O Magazine Luiza acaba de apresentar à Comissão de Valores Mobiliários (CVM) seu resultado fiscal referente ao terceiro trimestre de 2015.
Mesmo em meio a um cenário econômico desafiador, com projeções de queda de cerca de 3% no Produto Interno Bruto (PIB) do país ao final deste ano, a Companhia mostra uma série de números positivos.
Um dos mais expressivos é o avanço da participação das vendas digitais em relação ao total do faturamento no período. As vendas eletrônicas do Magazine Luiza cresceram 9,2% no terceiro trimestre de 2015, em relação ao mesmo período do ano passado, alcançando R$ 531,2 milhões. Atualmente, representam 22% do faturamento total da varejista – resultado da estratégia de digitalização, que tem como objetivo transformar o Magazine Luiza “numa empresa digital, com pontos físicos e calor humano”.
O crescimento dos canais digitais, somado ao aumento do número de pontos de venda físicos (de 736 no 3o. trimestre de 2014 para 780 no mesmo período de 2015), levou à expansão da participação da empresa no mercado brasileiro de varejo de eletroeletrônicos e móveis. Com base na pesquisa mensal do comércio publicada pelo IBGE (PMC) e na análise de desempenho do setor de móveis e eletrodomésticos, a Companhia continuou a ganhar participação de mercado com desempenho superior ao do mercado.
O comportamento dos estoques e da dívida líquida foi outro ponto de destaque. Em linha com o plano de evolução traçado pela diretoria executiva no início deste ano, o nível dos estoques caiu 18% nos primeiros nove meses de 2015. A dívida líquida se manteve estável nominalmente em relação ao segundo trimestre, equivalente a uma relação de 2,5 vezes o Ebtida dos últimos 12 meses. O Magazine Luiza apresentou evolução em sua geração de caixa operacional, com um resultado de R$ 93,5 milhões no trimestre.
O momento econômico adverso e a confiança do consumidor nos mais baixos níveis históricos, somados a uma alta base de comparação de 2014, refletiram nos indicadores de vendas para o período. Em relação ao terceiro trimestre do ano passado, registrou-se uma redução de 13,2% no faturamento, que atingiu R$ 2,43 bilhões. O prejuízo líquido, causado pela queda de vendas nas lojas físicas e pelo decorrente aumento da dificuldade de diluição das despesas operacionais, foi de R$ 19,1 milhões.
As vendas brutas, quando considerado o critério das mesmas lojas físicas (leva em conta apenas os pontos em operação há pelo menos um ano), caíram 21,2%. Com a abertura de novas unidades e o bom desempenho do comércio eletrônico, a queda do faturamento no 3o. trimestre de 2015, em relação ao mesmo período do ano passado, foi reduzida para 13,3%.

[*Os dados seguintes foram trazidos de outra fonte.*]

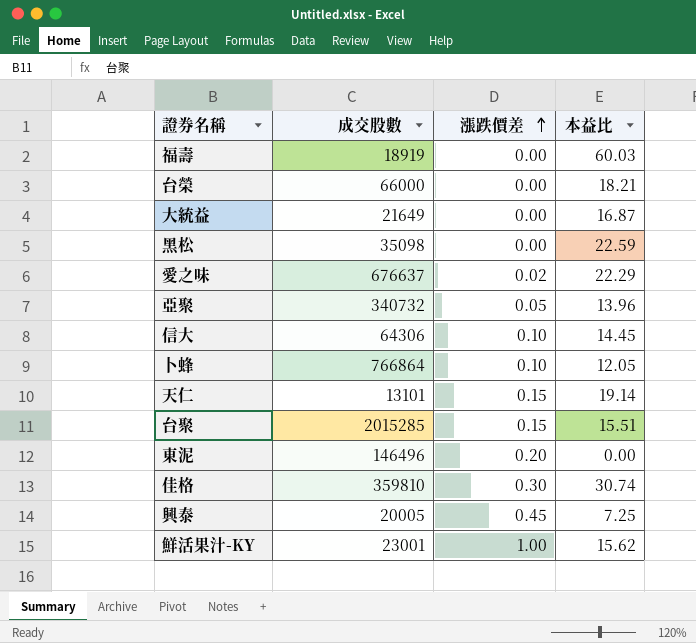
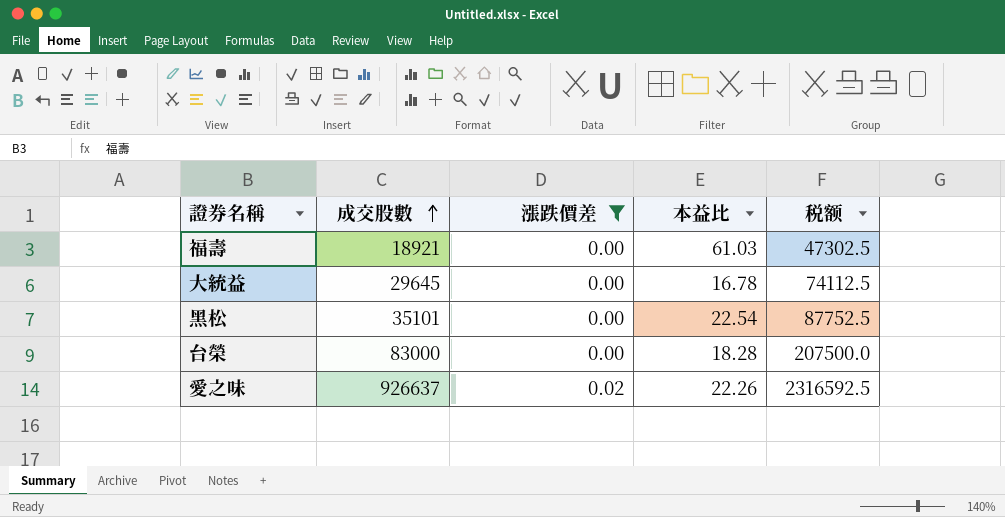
filter: none -> 漲跌價差 <= 0.02
row order: 漲跌價差 ascending -> 成交股數 ascending
column 税额 | formula: none -> [成交股數] * 2.5
福壽 | 成交股數: 18919 -> 18921
福壽 | 本益比: 60.03 -> 61.03
大統益 | 成交股數: 21649 -> 29645
大統益 | 本益比: 16.87 -> 16.78
黑松 | 成交股數: 35098 -> 35101
黑松 | 本益比: 22.59 -> 22.54
台榮 | 成交股數: 66000 -> 83000
台榮 | 本益比: 18.21 -> 18.28
愛之味 | 成交股數: 676637 -> 926637
愛之味 | 本益比: 22.29 -> 22.26

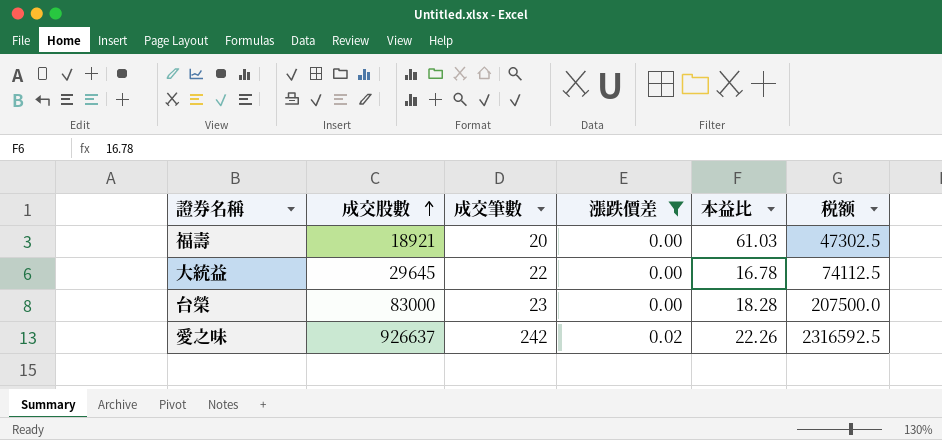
column 成交筆數 | position: none -> 3
row 黑松: 35101 | 0.00 | 22.54 | 87752.5 -> none

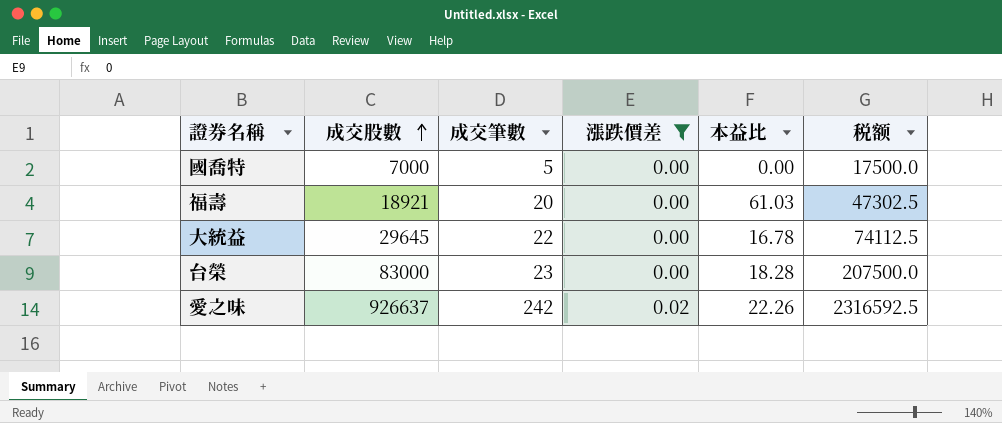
row 國喬特: none -> 7000 | 5 | 0.00 | 0.00 | 17500.0

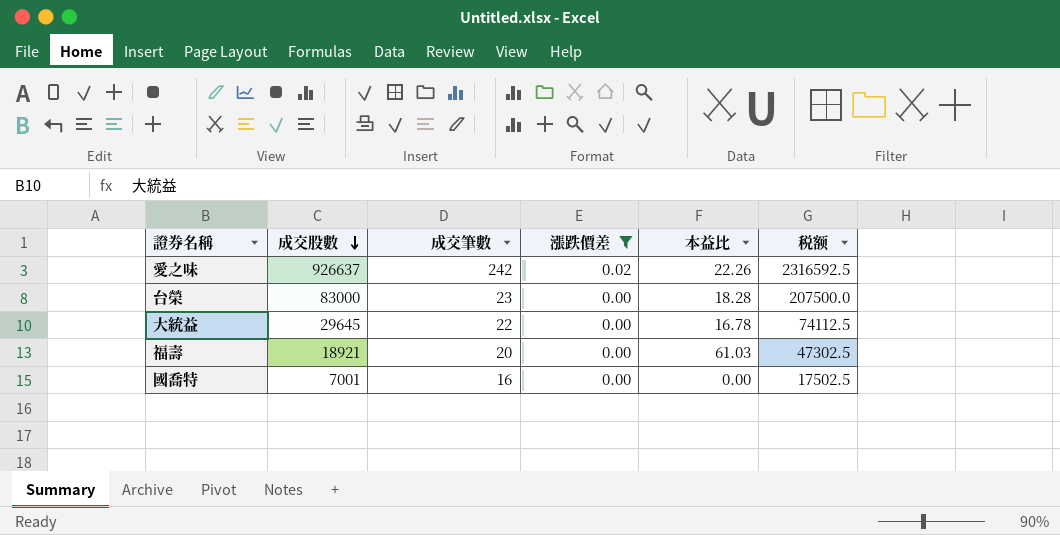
row order: 成交股數 ascending -> 成交股數 descending
國喬特 | 成交股數: 7000 -> 7001
國喬特 | 成交筆數: 5 -> 16
國喬特 | 税额: 17500.0 -> 17502.5

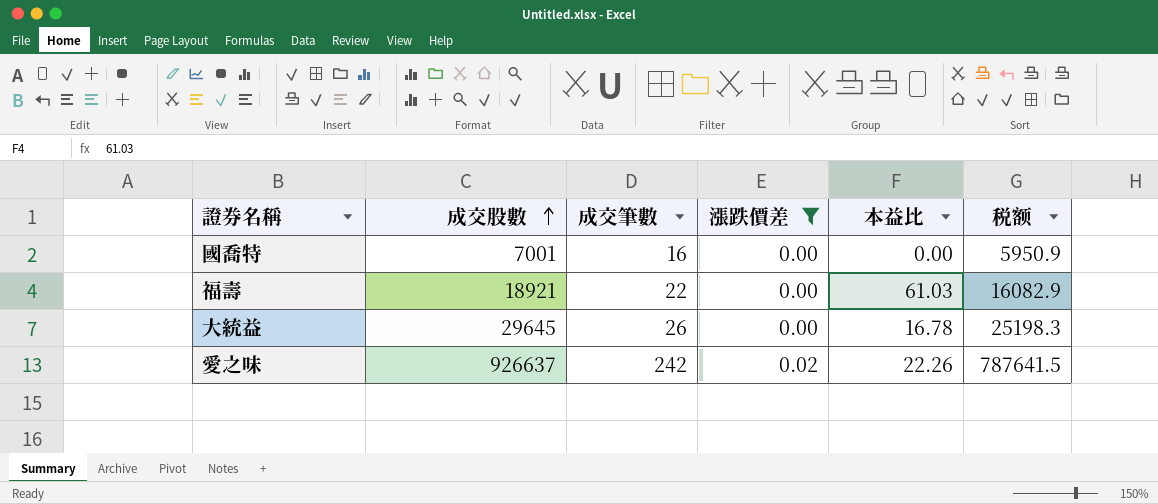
row order: 成交股數 descending -> 成交股數 ascending
column 税额 | formula: [成交股數] * 2.5 -> [成交股數] * 0.85
row 台榮: 83000 | 23 | 0.00 | 18.28 | 207500.0 -> none
福壽 | 成交筆數: 20 -> 22
大統益 | 成交筆數: 22 -> 26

Para adaptar-se aos desafios atuais da economia brasileira sem comprometer sua visão estratégica, o Magazine Luiza iniciou recentemente um processo de identificação de oportunidades para a redução de custos. O foco do trabalho são escritórios, centros de distribuição e melhoria dos processos. O core business tem sido preservado, demonstrando o equilíbrio das visões de curto e longo prazos. Nos primeiros nove meses deste ano, 24 pontos físicos foram inaugurados e 817 vagas geradas para apoiar essas operações.
ESTRATÉGIA DIGITAL
O ano de 2015 vem sendo marcado pelo processo de digitalização, cujo objetivo é transformar o Magazine Luiza numa empresa digital, com pontos físicos e calor humano, seguindo as mudanças de comportamento de compra do consumidor e a tendência global do varejo.
No final de outubro, a empresa lançou um aplicativo de vendas móveis, com inovações como a personalização das ofertas conforme o histórico de navegação do consumidor e a compra com apenas um toque. Nas duas semanas pós lançamento, o novo app atingiu mais de 1 milhão de downloads.
Até o final do ano, 180 lojas físicas da rede vão operar no modelo digital de atendimento, com wi-fi disponível e vendedores equipados com smartphones que auxiliam a demonstração e comparação de produtos e tornam mais ágil o atendimento no ponto de venda, aumentando a produtividade total e melhorando a experiência de compra.
Graças às constantes inovações voltadas à melhoria do atendimento ao cliente, a operação de e-commerce da Companhia recebeu recentemente o selo RA1000, conferido pelo site de defesa do consumidor Reclame Aqui a empresas com excelentes indicadores nessa área.